PROBLEM: Return every record below exactly; leave out the images.

(Before-and-after page screenshots)
======

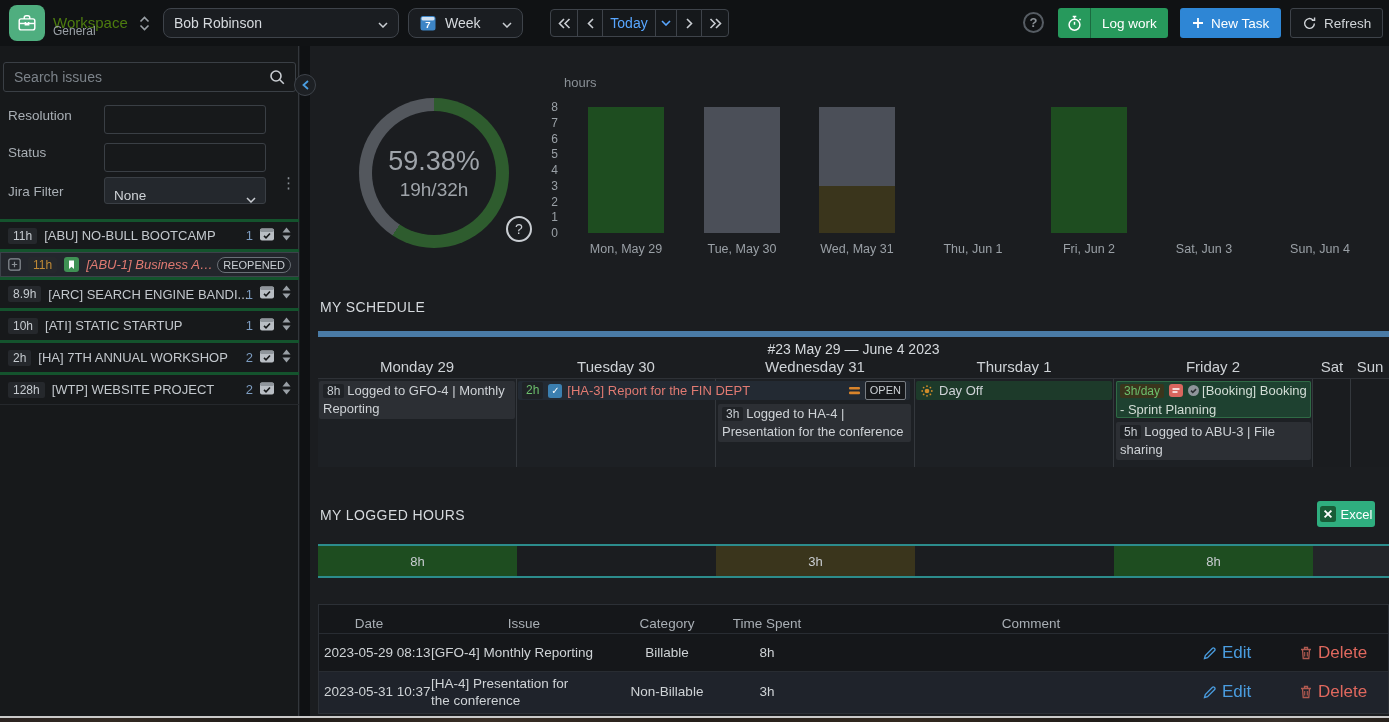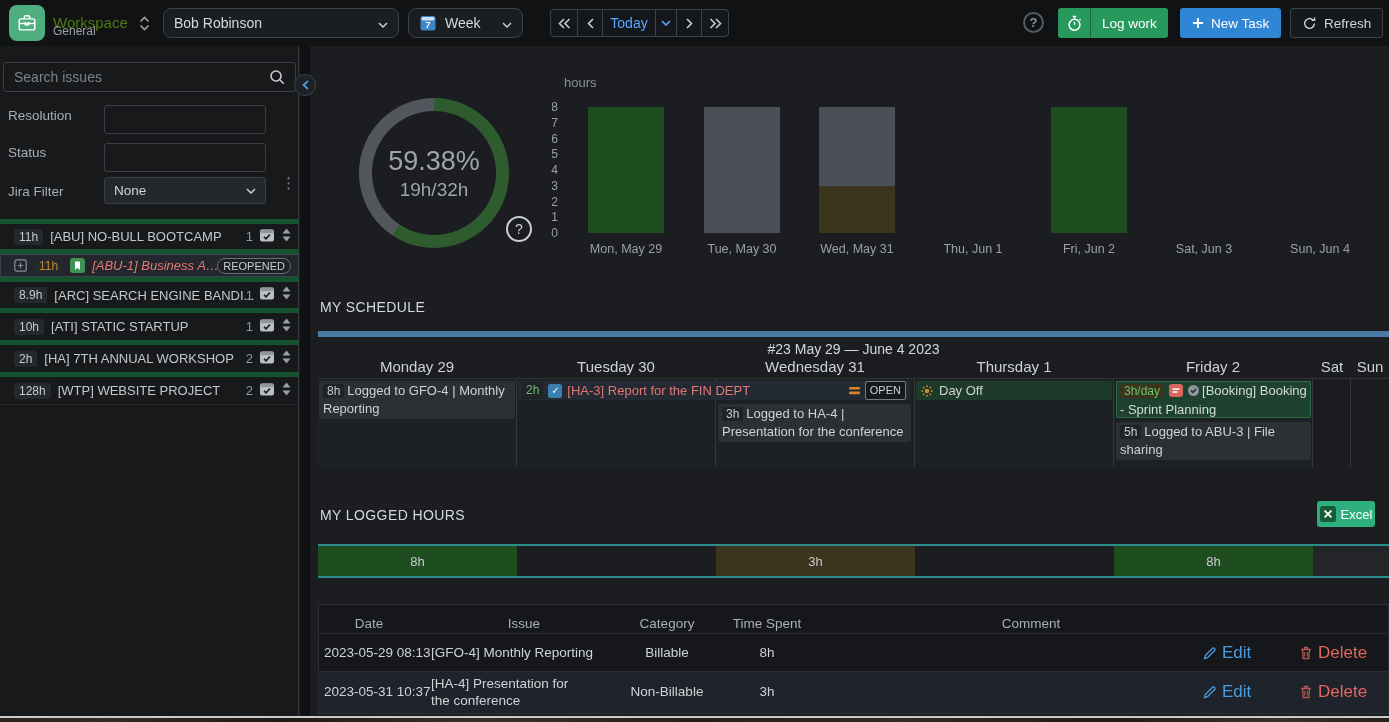"None" div.fselect { align-items: none -> flex-end }
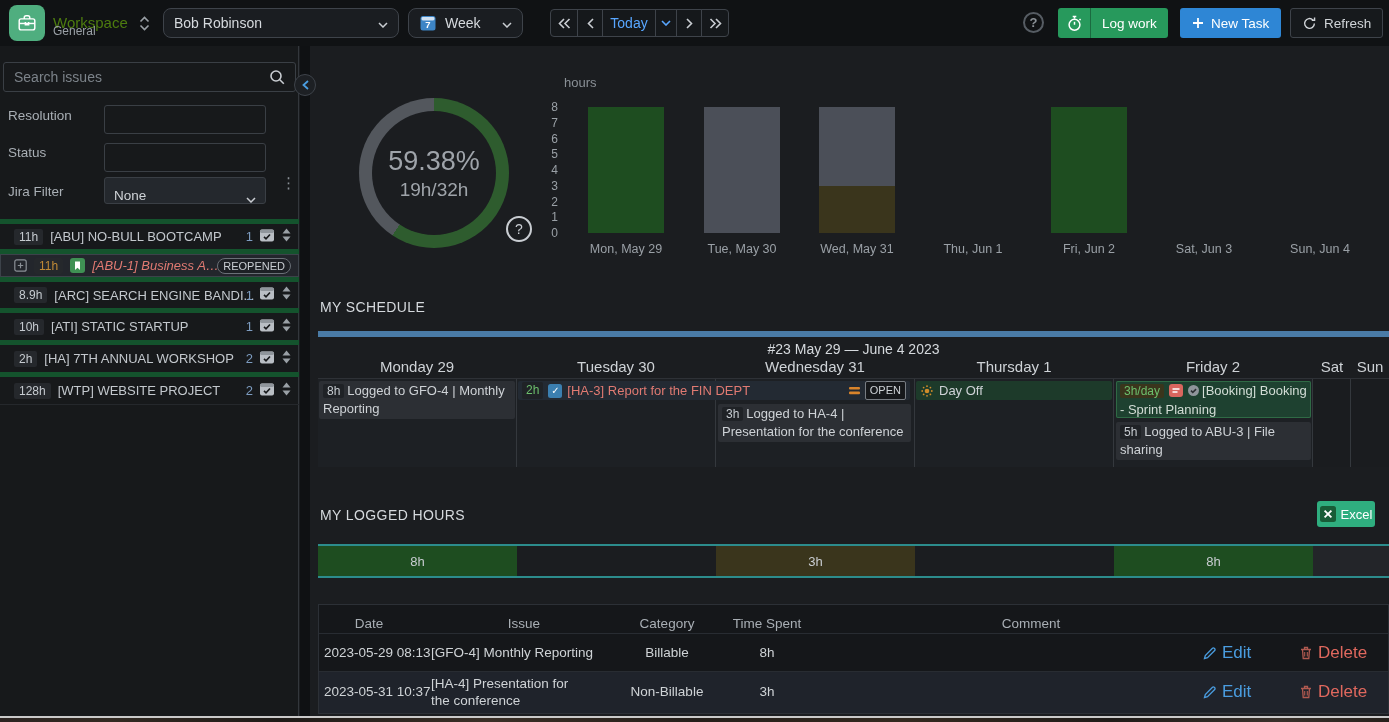"11h" .issue-row { border-top: 5px solid #14532d -> 3px solid #14532d; padding: 0 14px -> 0 8px }
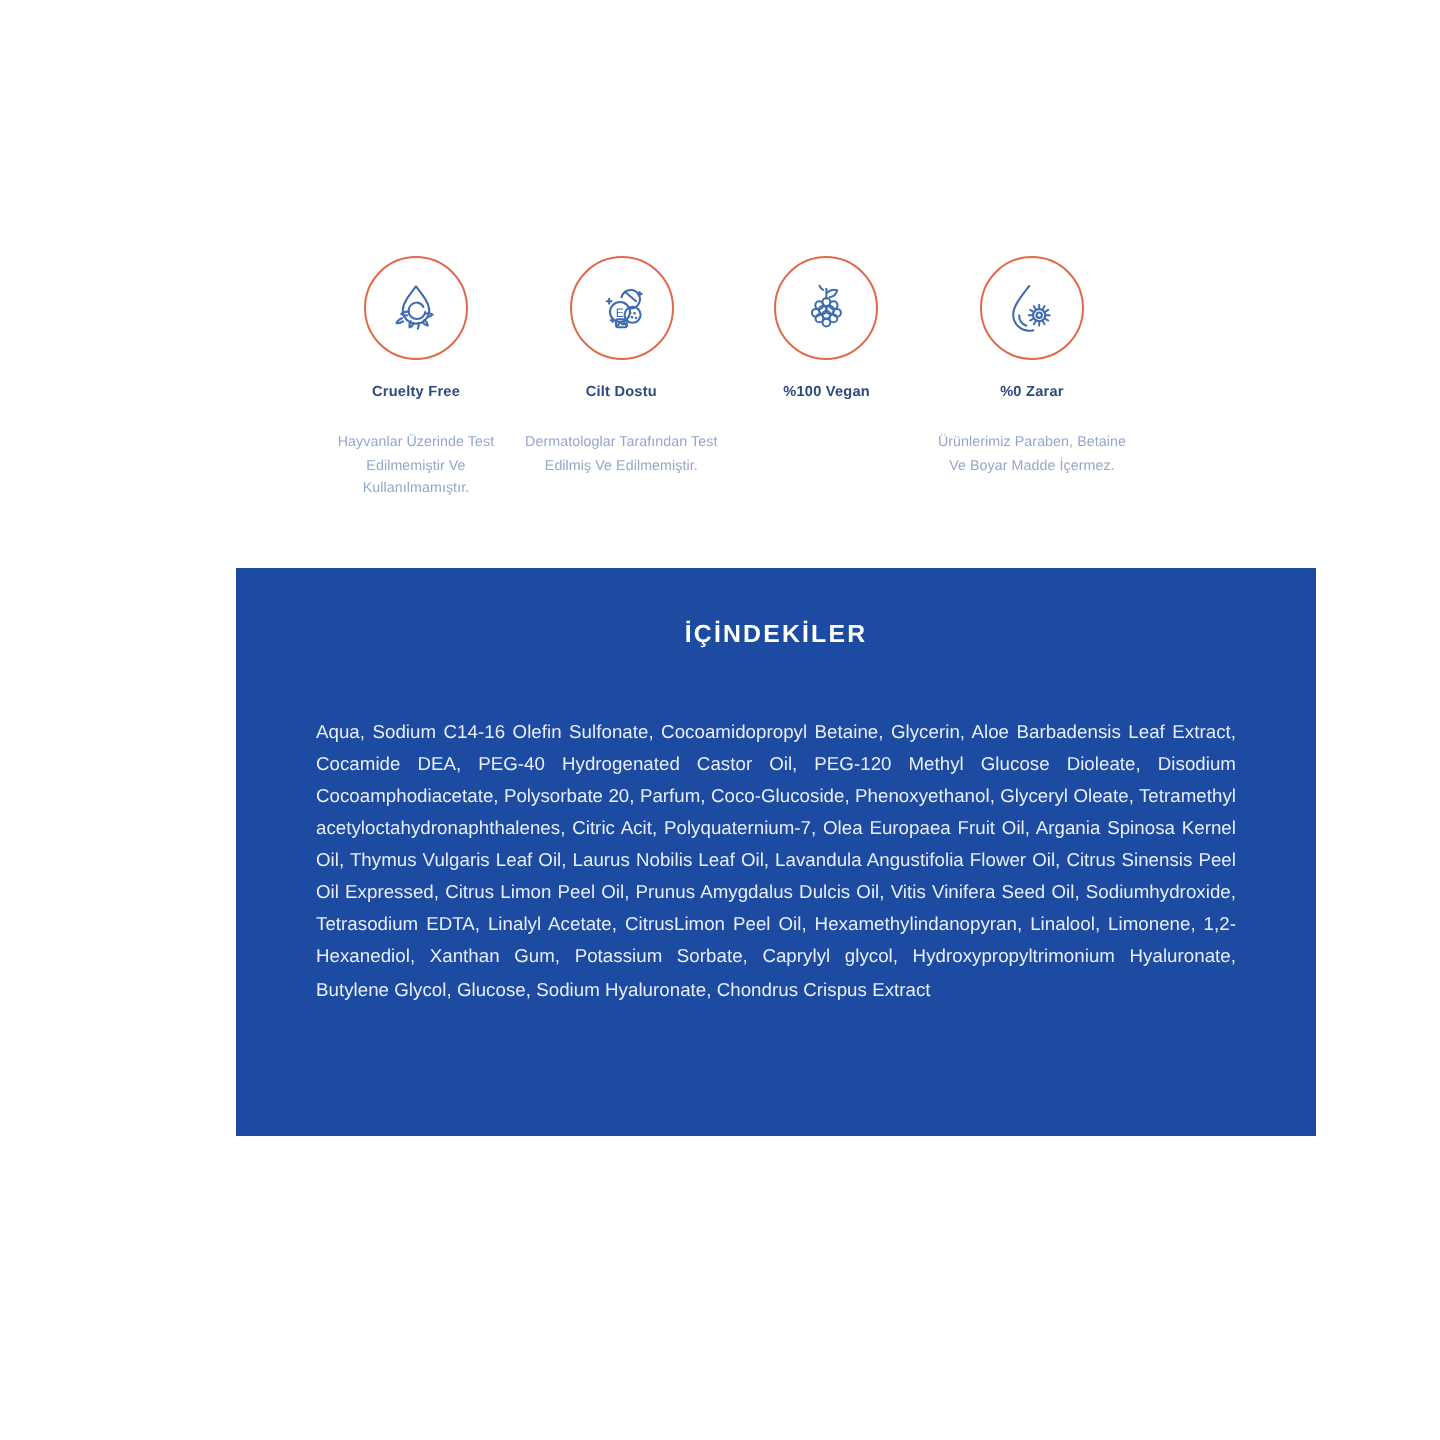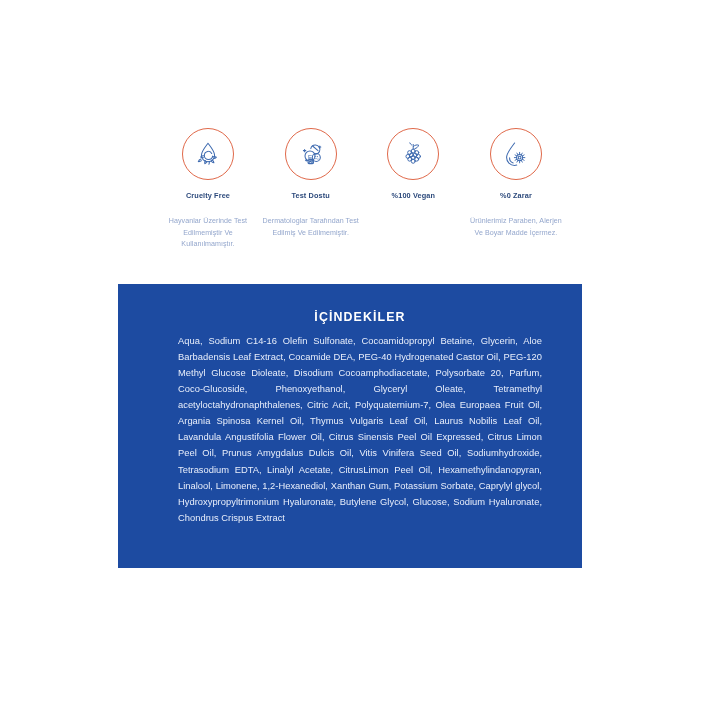"Test Dostu" div.badge-title { text: Test -> Cilt }
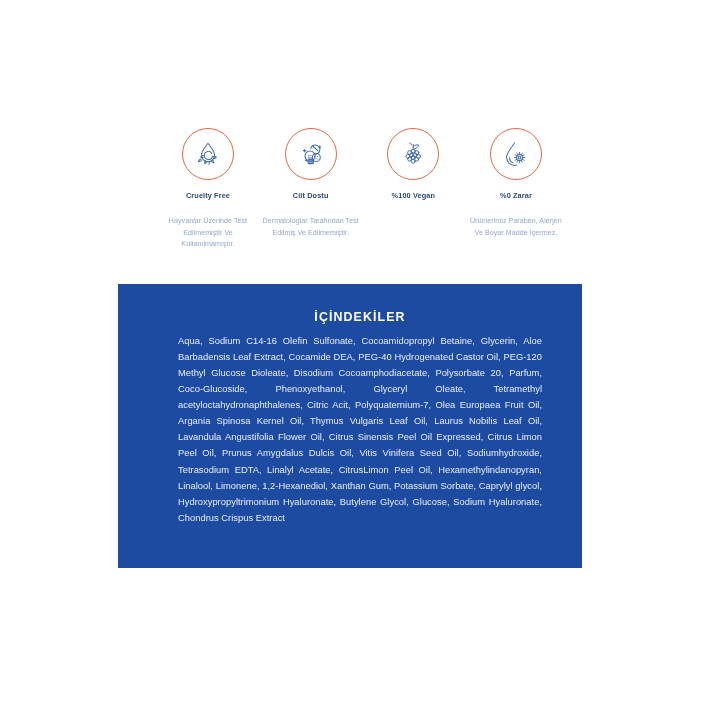"Ürünlerimiz Paraben, Alerjen Ve Boyar" div.badge-desc { text: Alerjen -> Betaine }
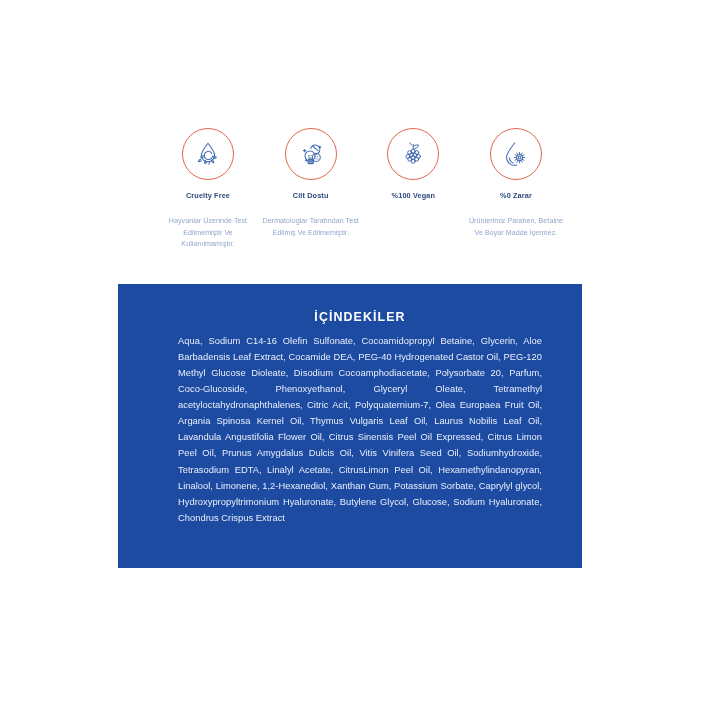"İÇİNDEKİLER" .ingredients-panel { padding-left: 20px -> none; width: 464px -> 540px }
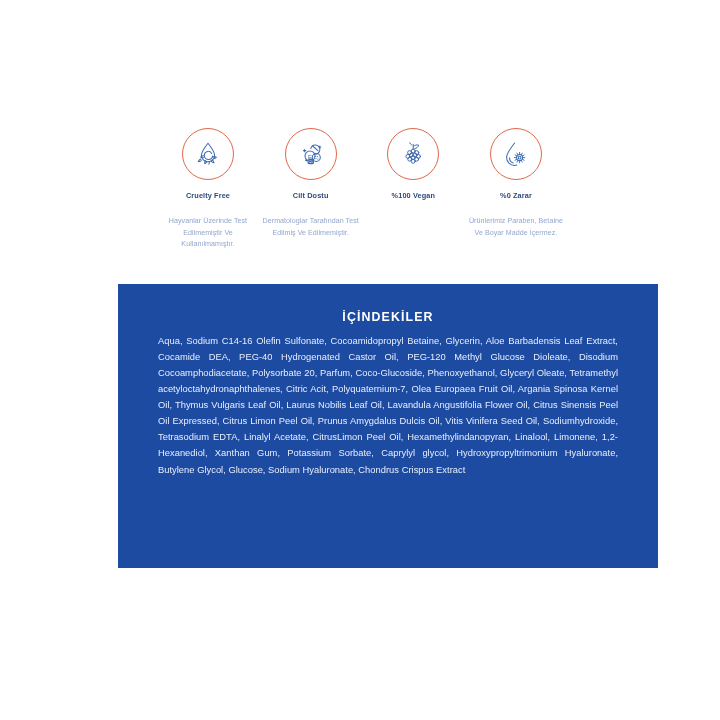"Aqua, Sodium C14-16 Olefin Sulfonate," .ingredients-body { margin: 9px 40px 0 40px -> 34px 40px 0 40px }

======

TASK OUTPUT:
"None" div.fselect { align-items: none -> flex-end }
"11h" .issue-row { border-top: 5px solid #14532d -> 3px solid #14532d; padding: 0 14px -> 0 8px }
"Test Dostu" div.badge-title { text: Test -> Cilt }
"Ürünlerimiz Paraben, Alerjen Ve Boyar" div.badge-desc { text: Alerjen -> Betaine }
"İÇİNDEKİLER" .ingredients-panel { padding-left: 20px -> none; width: 464px -> 540px }
"Aqua, Sodium C14-16 Olefin Sulfonate," .ingredients-body { margin: 9px 40px 0 40px -> 34px 40px 0 40px }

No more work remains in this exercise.